Prompt >>
Images appear in the records below; leave them out and repeat everything else exactly.

The input >>
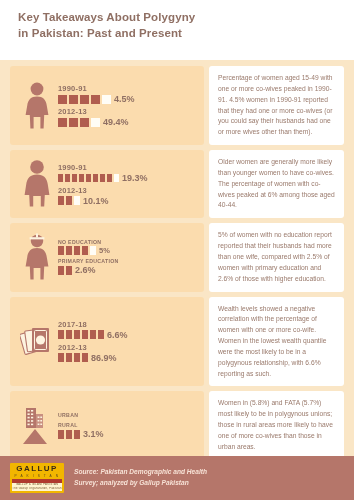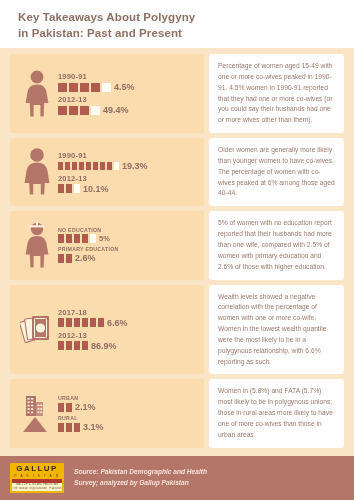--- a/index.html
+++ b/index.html
@@ -18,7 +18,7 @@
   
   .header {
     background: #ffffff;
-    height: 48px;
+    height: 60px;
     padding: 10px 18px 0 18px;
     box-sizing: border-box;
   }

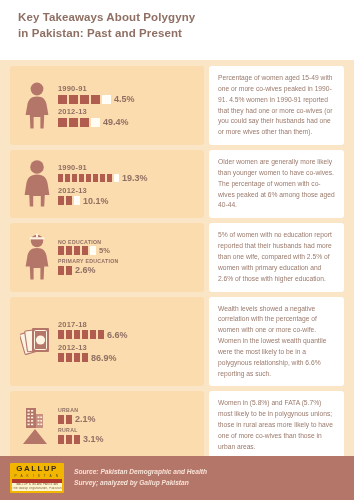--- a/index.html
+++ b/index.html
@@ -410,13 +410,6 @@
       <div class="rows-cell">
         <div>
           <div class="row-label small">URBAN</div>
-          <div class="bar-line">
-            <div class="squares">
-              <span class="sq narrow"></span>
-                <span class="sq narrow"></span>
-            </div>
-            <span class="pct">2.1%</span>
-          </div>
         </div>
         <div>
           <div class="row-label small">RURAL</div>

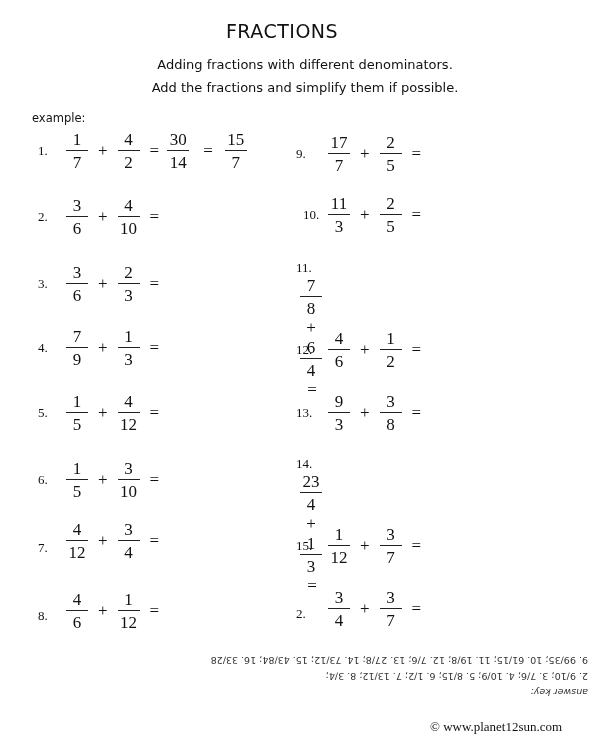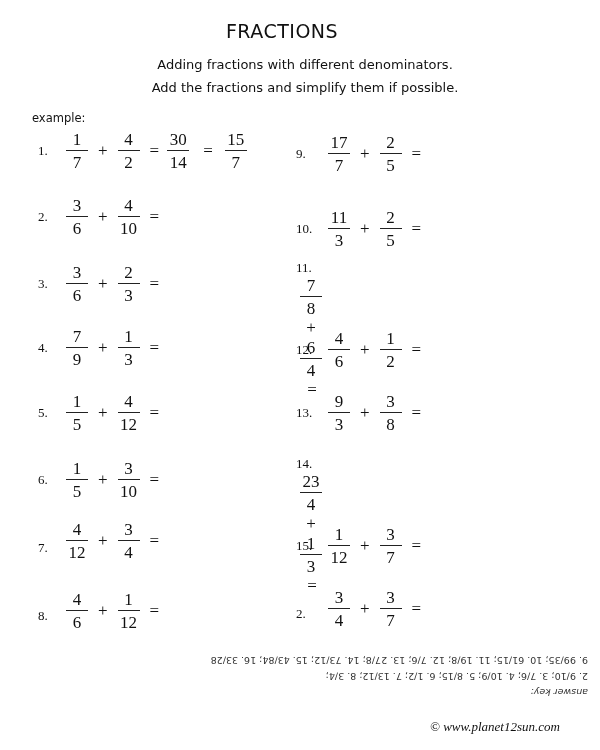--- a/index.html
+++ b/index.html
@@ -189,7 +189,7 @@
   <span class="eq">=</span>
 </div>
 
-<div class="problem serif" style="top:204px; left:296px;">
+<div class="problem serif" style="top:190px; left:296px;text-align:center;">
   <span class="num wide">10.</span>
   <span class="frac">
       <span class="n">11</span>

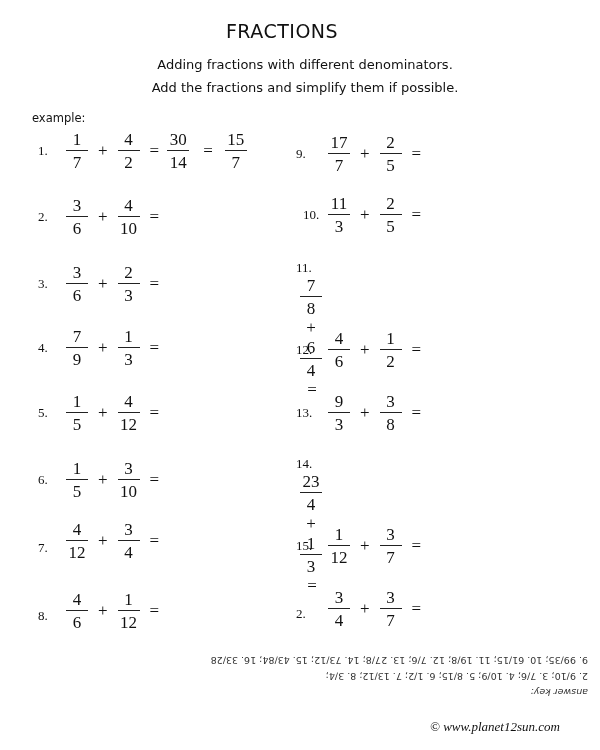--- a/index.html
+++ b/index.html
@@ -24,7 +24,7 @@
 
     .answer-key { position: absolute; top: 652px; left: 150px; width: 438px; transform: rotate(180deg); font-size: 9.5px; color: #333; line-height: 16px; text-align: left; }
     .answer-key div { white-space: nowrap; }
-    .footer { position: absolute; top: 719px; left: 430px; font-size: 13px; font-style: italic; }
+    .footer { position: absolute; top: 719px; left: 430px; font-size: 13px; }
   </style>
 </head>
 <body>

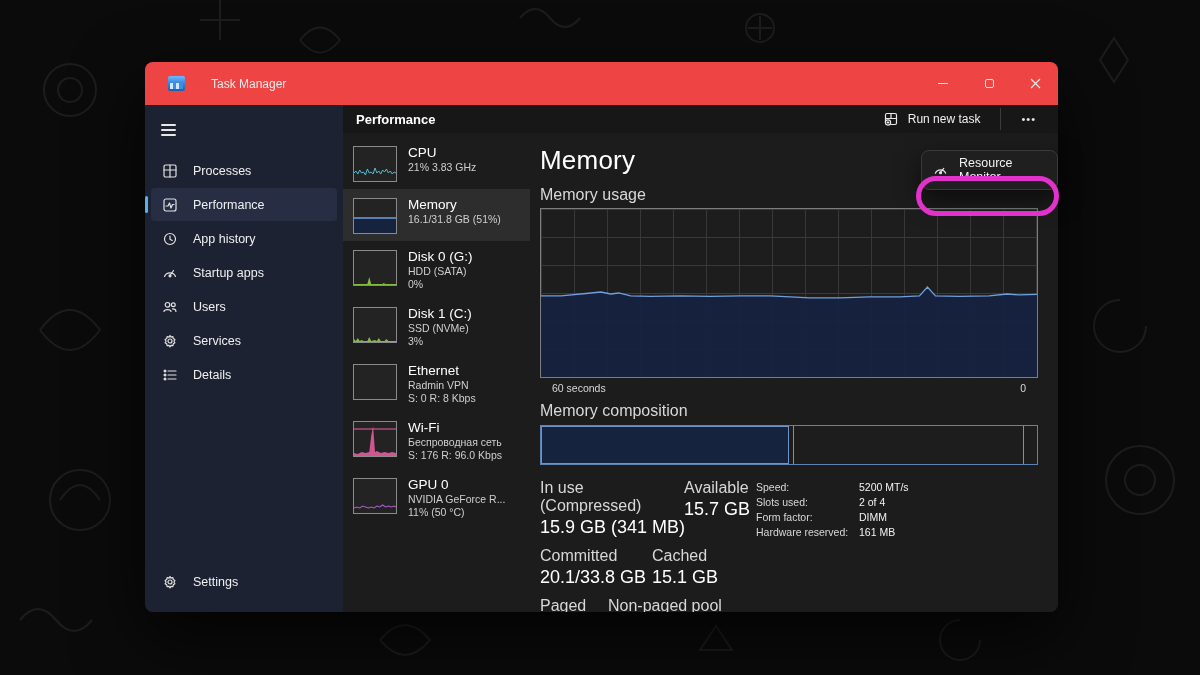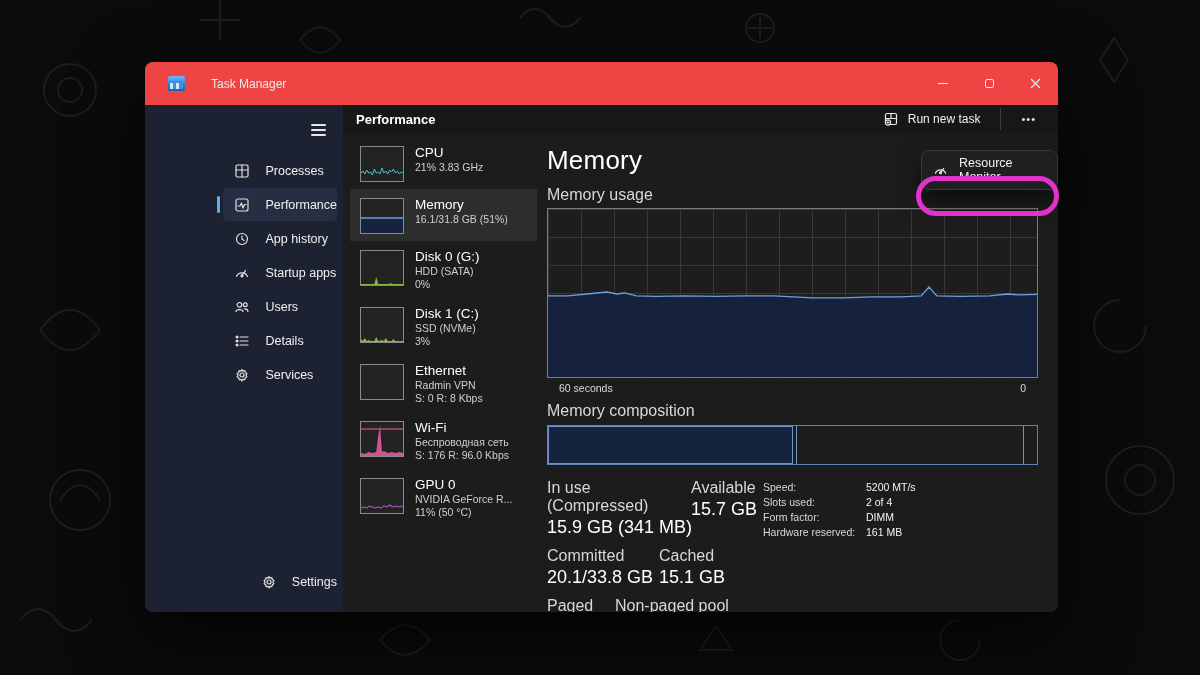--- a/index.html
+++ b/index.html
@@ -56,7 +56,7 @@
   .mh-sep { width:1px; height:22px; background:#3c3c3c; margin:0 8px; }
   .more-btn { font-size:11px; letter-spacing:1px; color:#e8e8e8; padding:8px 12px; border-radius:4px; }
 
-  .content { flex:1; display:flex;padding-left:7px; }
+  .content { flex:1; display:flex; }
 
   
   .devlist { width:187px; padding-top:4px; }

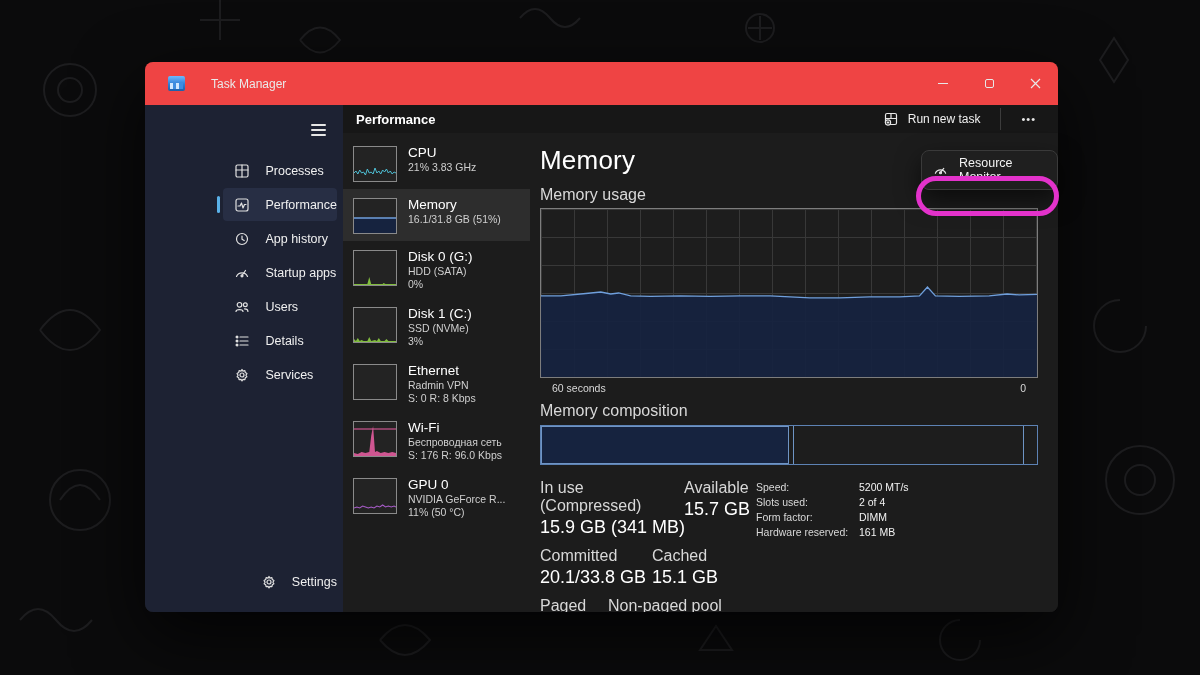--- a/index.html
+++ b/index.html
@@ -30,7 +30,7 @@
   .body-row { display:flex; height:507px; }
 
   
-  .sidebar { width:198px; background:#1d2233; display:flex; flex-direction:column; padding-top:10px;align-items:flex-end; }
+  .sidebar { width:198px; background:#1d2233; display:flex; flex-direction:column; padding-top:10px; }
   .hamburger { width:40px; height:30px; margin-left:8px; border-radius:4px;
     display:flex; flex-direction:column; justify-content:center; gap:3px; padding-left:8px; }
   .hamburger i { display:block; width:15px; height:2px; background:#e6e6e6; border-radius:1px; }

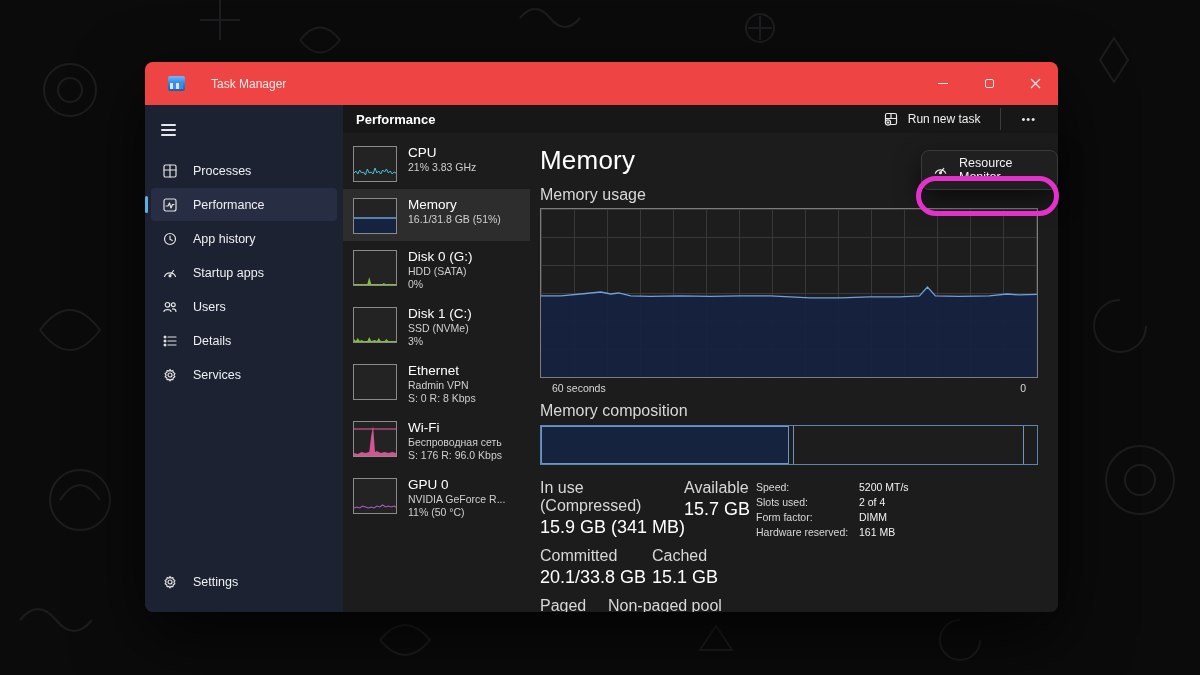--- a/index.html
+++ b/index.html
@@ -211,6 +211,15 @@
           <div class="nav-item">
             <span class="nav-ico">
                 <svg width="16" height="16" viewBox="0 0 16 16">
+                  <path d="M8 2.5 l1 1.6 1.9 -.4 .4 1.9 1.6 1 -1 1.6 1 1.6 -1.6 1 -.4 1.9 -1.9 -.4 -1 1.6 -1 -1.6 -1.9 .4 -.4 -1.9 -1.6 -1 1 -1.6 -1 -1.6 1.6 -1 .4 -1.9 1.9 .4 z"></path>
+                  <circle cx="8" cy="8" r="2"></circle>
+                </svg>
+              </span>
+            <span>Services</span>
+          </div>
+          <div class="nav-item">
+            <span class="nav-ico">
+                <svg width="16" height="16" viewBox="0 0 16 16">
                   <path d="M6 4 h8 M6 8 h8 M6 12 h8"></path>
                   <circle cx="3" cy="4" r=".9" fill="#e2e2e2"></circle>
                   <circle cx="3" cy="8" r=".9" fill="#e2e2e2"></circle>
@@ -218,15 +227,6 @@
                 </svg>
               </span>
             <span>Details</span>
-          </div>
-          <div class="nav-item">
-            <span class="nav-ico">
-                <svg width="16" height="16" viewBox="0 0 16 16">
-                  <path d="M8 2.5 l1 1.6 1.9 -.4 .4 1.9 1.6 1 -1 1.6 1 1.6 -1.6 1 -.4 1.9 -1.9 -.4 -1 1.6 -1 -1.6 -1.9 .4 -.4 -1.9 -1.6 -1 1 -1.6 -1 -1.6 1.6 -1 .4 -1.9 1.9 .4 z"></path>
-                  <circle cx="8" cy="8" r="2"></circle>
-                </svg>
-              </span>
-            <span>Services</span>
           </div>
         </div>
         <div class="side-spacer"></div>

Written reply >>
--- a/index.html
+++ b/index.html
@@ -18,7 +18,7 @@
   
   .header {
     background: #ffffff;
-    height: 48px;
+    height: 60px;
     padding: 10px 18px 0 18px;
     box-sizing: border-box;
   }

--- a/index.html
+++ b/index.html
@@ -410,13 +410,6 @@
       <div class="rows-cell">
         <div>
           <div class="row-label small">URBAN</div>
-          <div class="bar-line">
-            <div class="squares">
-              <span class="sq narrow"></span>
-                <span class="sq narrow"></span>
-            </div>
-            <span class="pct">2.1%</span>
-          </div>
         </div>
         <div>
           <div class="row-label small">RURAL</div>

--- a/index.html
+++ b/index.html
@@ -189,7 +189,7 @@
   <span class="eq">=</span>
 </div>
 
-<div class="problem serif" style="top:204px; left:296px;">
+<div class="problem serif" style="top:190px; left:296px;text-align:center;">
   <span class="num wide">10.</span>
   <span class="frac">
       <span class="n">11</span>

--- a/index.html
+++ b/index.html
@@ -24,7 +24,7 @@
 
     .answer-key { position: absolute; top: 652px; left: 150px; width: 438px; transform: rotate(180deg); font-size: 9.5px; color: #333; line-height: 16px; text-align: left; }
     .answer-key div { white-space: nowrap; }
-    .footer { position: absolute; top: 719px; left: 430px; font-size: 13px; font-style: italic; }
+    .footer { position: absolute; top: 719px; left: 430px; font-size: 13px; }
   </style>
 </head>
 <body>

--- a/index.html
+++ b/index.html
@@ -56,7 +56,7 @@
   .mh-sep { width:1px; height:22px; background:#3c3c3c; margin:0 8px; }
   .more-btn { font-size:11px; letter-spacing:1px; color:#e8e8e8; padding:8px 12px; border-radius:4px; }
 
-  .content { flex:1; display:flex;padding-left:7px; }
+  .content { flex:1; display:flex; }
 
   
   .devlist { width:187px; padding-top:4px; }

--- a/index.html
+++ b/index.html
@@ -30,7 +30,7 @@
   .body-row { display:flex; height:507px; }
 
   
-  .sidebar { width:198px; background:#1d2233; display:flex; flex-direction:column; padding-top:10px;align-items:flex-end; }
+  .sidebar { width:198px; background:#1d2233; display:flex; flex-direction:column; padding-top:10px; }
   .hamburger { width:40px; height:30px; margin-left:8px; border-radius:4px;
     display:flex; flex-direction:column; justify-content:center; gap:3px; padding-left:8px; }
   .hamburger i { display:block; width:15px; height:2px; background:#e6e6e6; border-radius:1px; }

--- a/index.html
+++ b/index.html
@@ -211,6 +211,15 @@
           <div class="nav-item">
             <span class="nav-ico">
                 <svg width="16" height="16" viewBox="0 0 16 16">
+                  <path d="M8 2.5 l1 1.6 1.9 -.4 .4 1.9 1.6 1 -1 1.6 1 1.6 -1.6 1 -.4 1.9 -1.9 -.4 -1 1.6 -1 -1.6 -1.9 .4 -.4 -1.9 -1.6 -1 1 -1.6 -1 -1.6 1.6 -1 .4 -1.9 1.9 .4 z"></path>
+                  <circle cx="8" cy="8" r="2"></circle>
+                </svg>
+              </span>
+            <span>Services</span>
+          </div>
+          <div class="nav-item">
+            <span class="nav-ico">
+                <svg width="16" height="16" viewBox="0 0 16 16">
                   <path d="M6 4 h8 M6 8 h8 M6 12 h8"></path>
                   <circle cx="3" cy="4" r=".9" fill="#e2e2e2"></circle>
                   <circle cx="3" cy="8" r=".9" fill="#e2e2e2"></circle>
@@ -218,15 +227,6 @@
                 </svg>
               </span>
             <span>Details</span>
-          </div>
-          <div class="nav-item">
-            <span class="nav-ico">
-                <svg width="16" height="16" viewBox="0 0 16 16">
-                  <path d="M8 2.5 l1 1.6 1.9 -.4 .4 1.9 1.6 1 -1 1.6 1 1.6 -1.6 1 -.4 1.9 -1.9 -.4 -1 1.6 -1 -1.6 -1.9 .4 -.4 -1.9 -1.6 -1 1 -1.6 -1 -1.6 1.6 -1 .4 -1.9 1.9 .4 z"></path>
-                  <circle cx="8" cy="8" r="2"></circle>
-                </svg>
-              </span>
-            <span>Services</span>
           </div>
         </div>
         <div class="side-spacer"></div>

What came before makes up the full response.